• _Work request_: In the listing below, locate the line containing "21px -> 28px" and copy it and every line after it through the end, exactly as written, leaving out any pictures.

• _Material provided_:
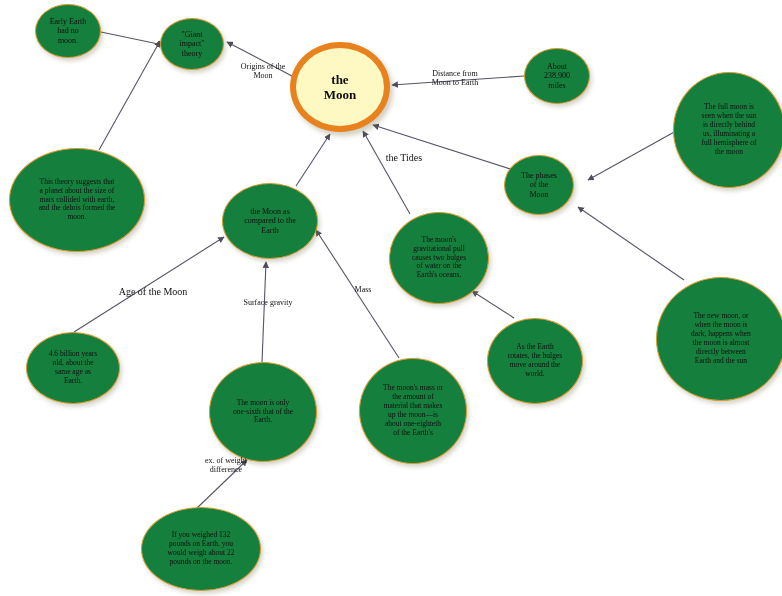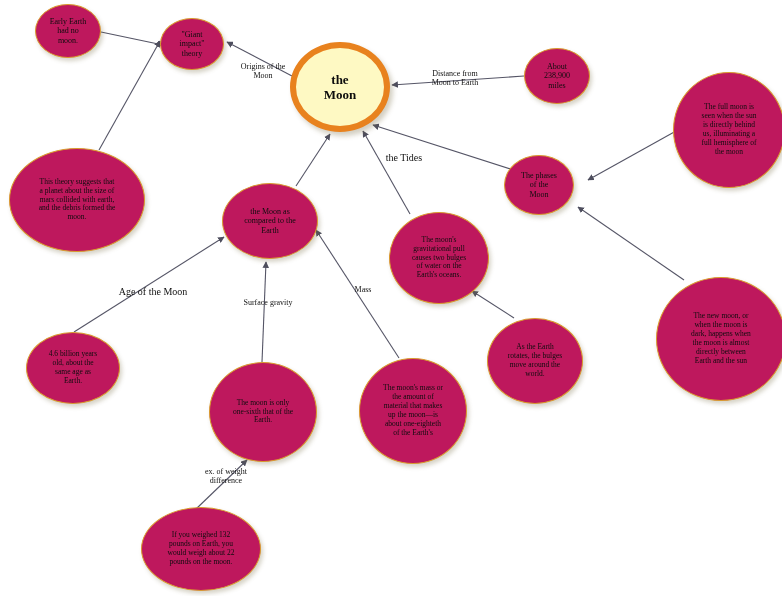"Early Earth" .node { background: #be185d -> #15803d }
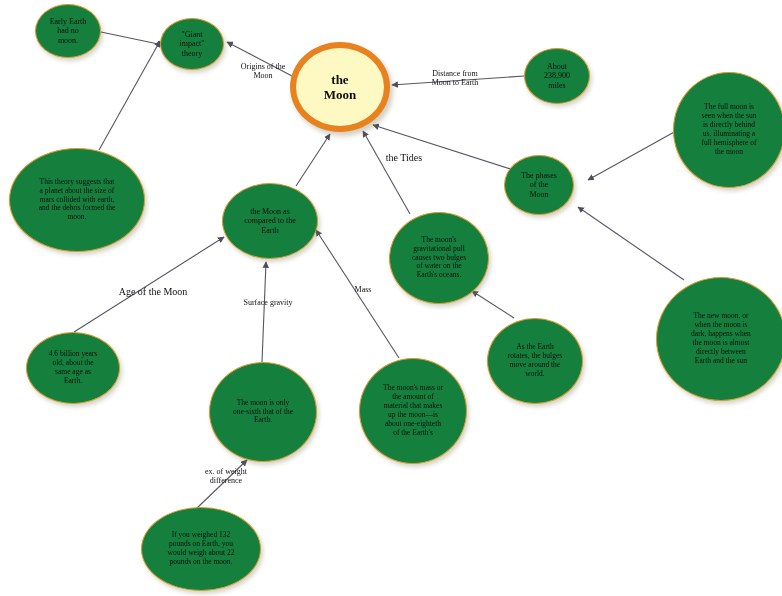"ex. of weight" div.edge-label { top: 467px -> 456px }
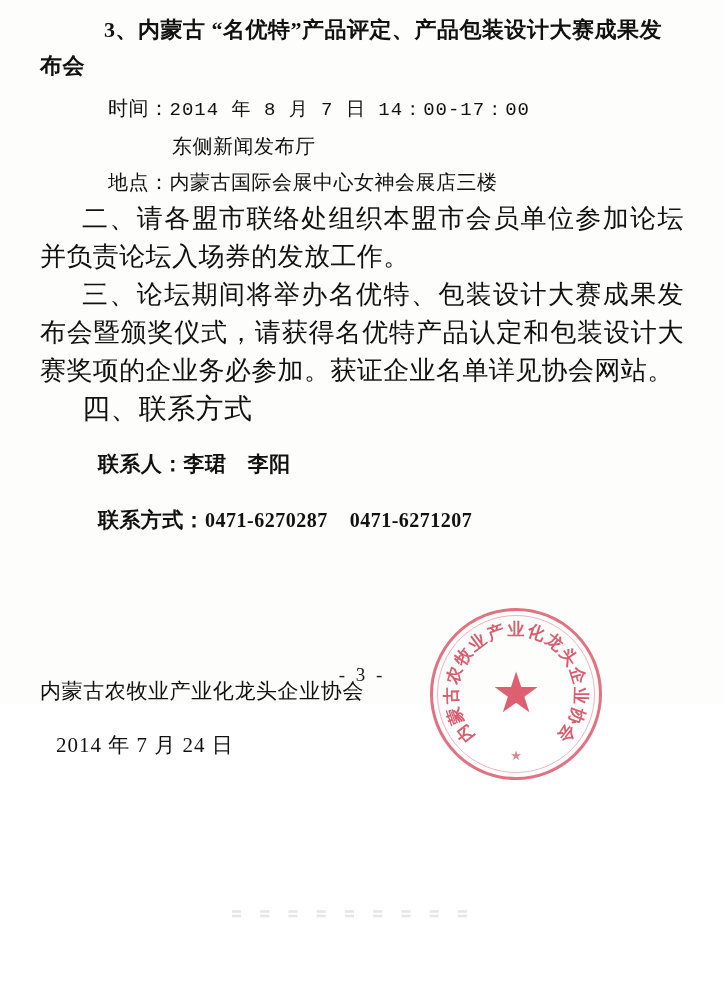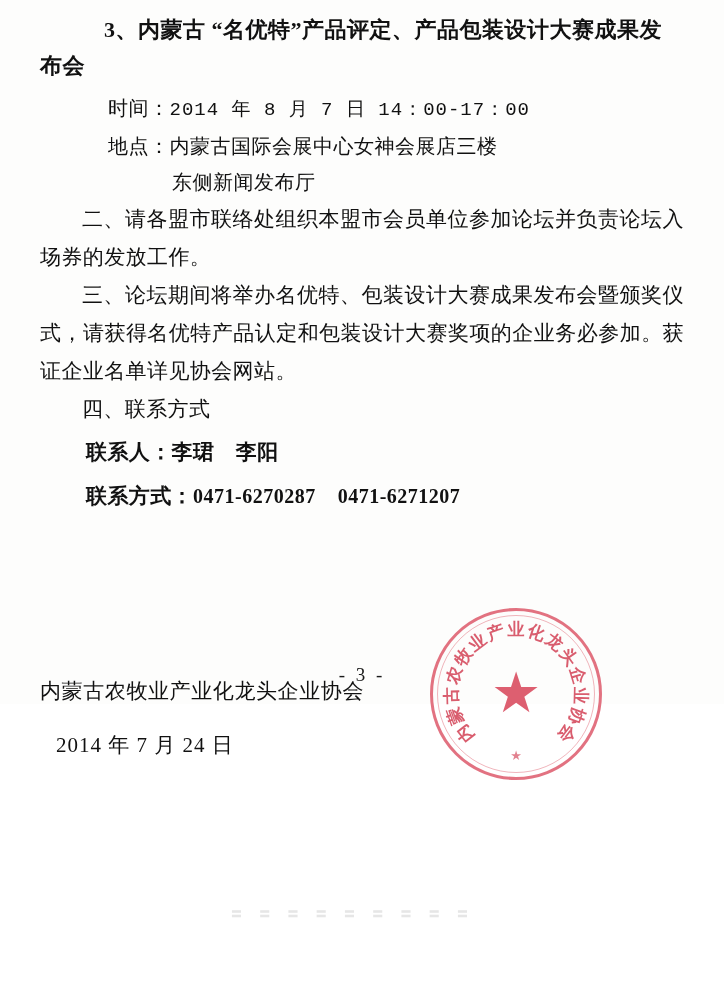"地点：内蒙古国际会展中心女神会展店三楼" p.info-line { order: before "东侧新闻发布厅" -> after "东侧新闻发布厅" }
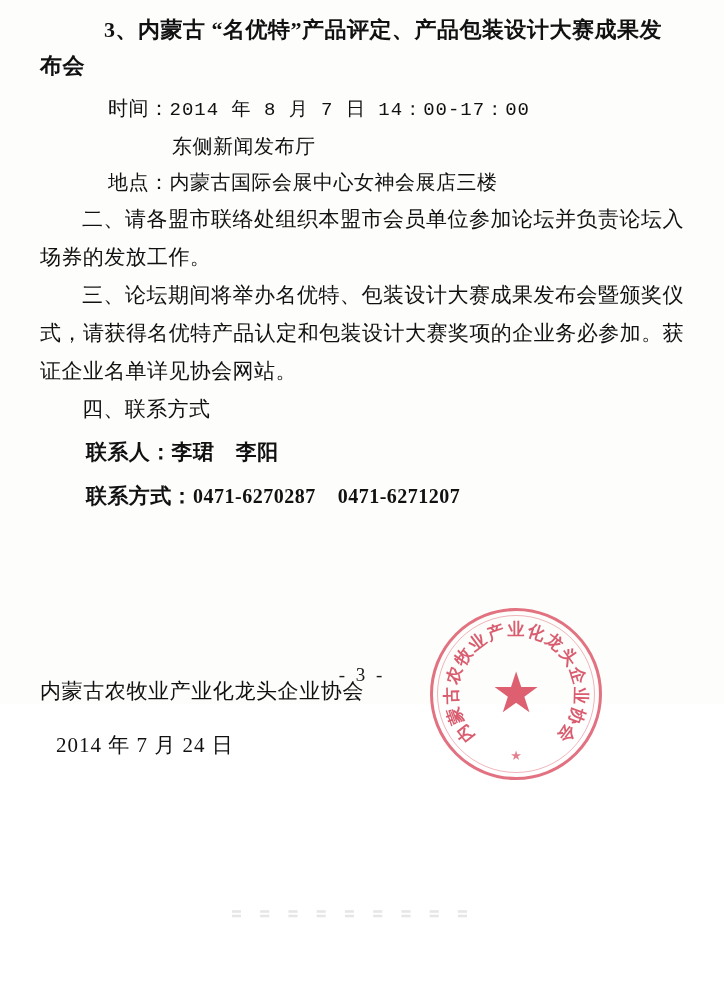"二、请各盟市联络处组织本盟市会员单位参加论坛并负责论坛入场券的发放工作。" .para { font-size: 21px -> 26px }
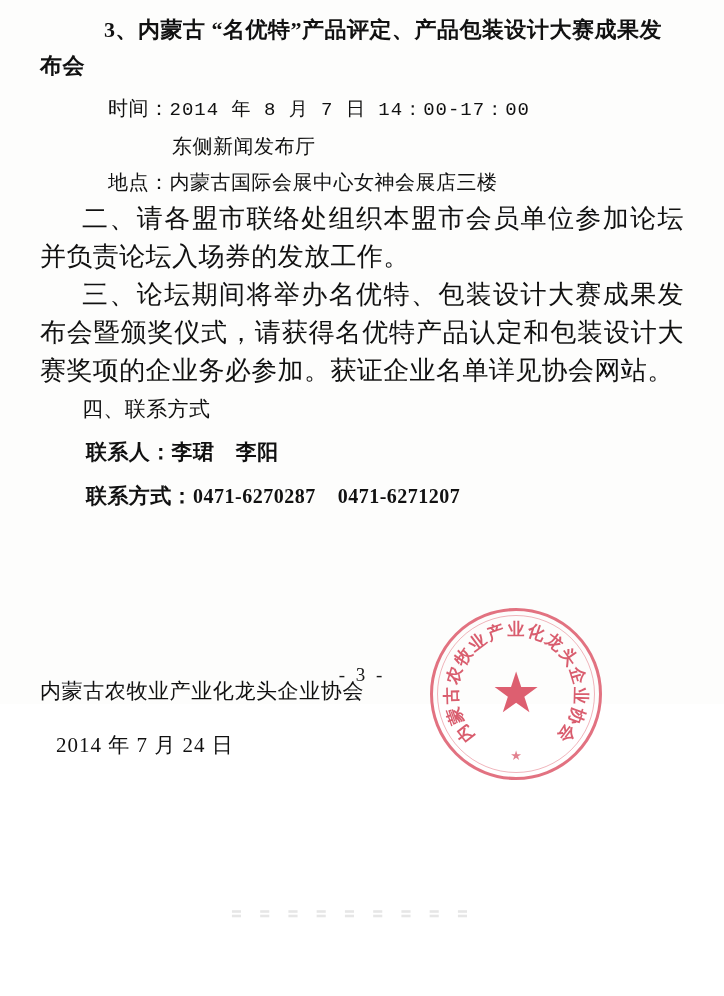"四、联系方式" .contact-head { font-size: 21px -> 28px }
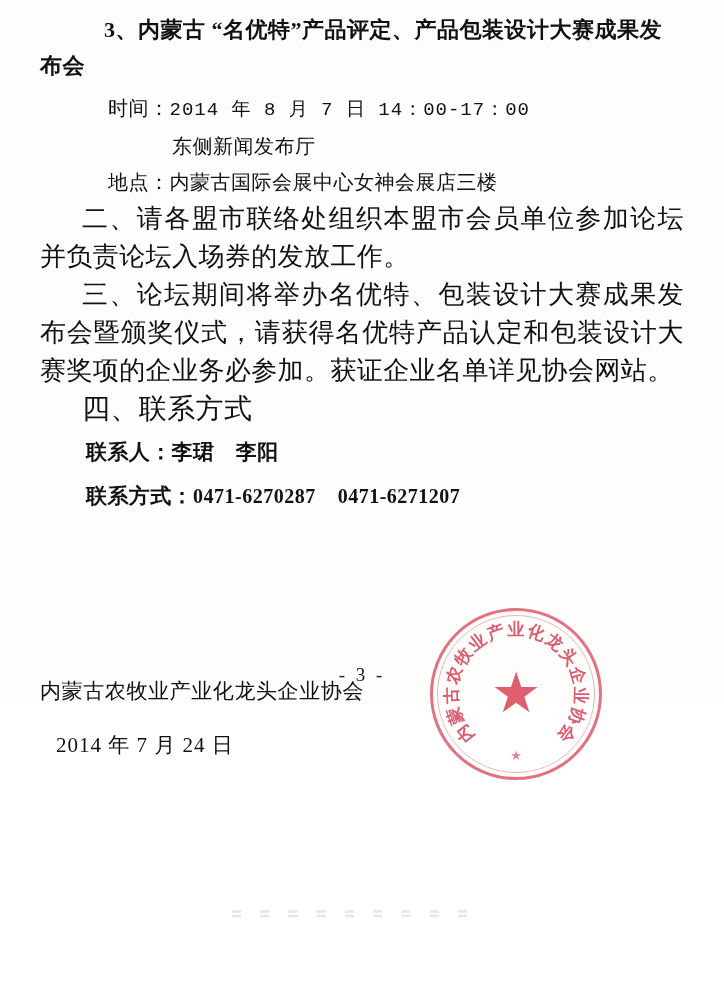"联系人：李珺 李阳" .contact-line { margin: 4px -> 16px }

• _Expected answer_:
"四、联系方式" .contact-head { font-size: 21px -> 28px }
"联系人：李珺 李阳" .contact-line { margin: 4px -> 16px }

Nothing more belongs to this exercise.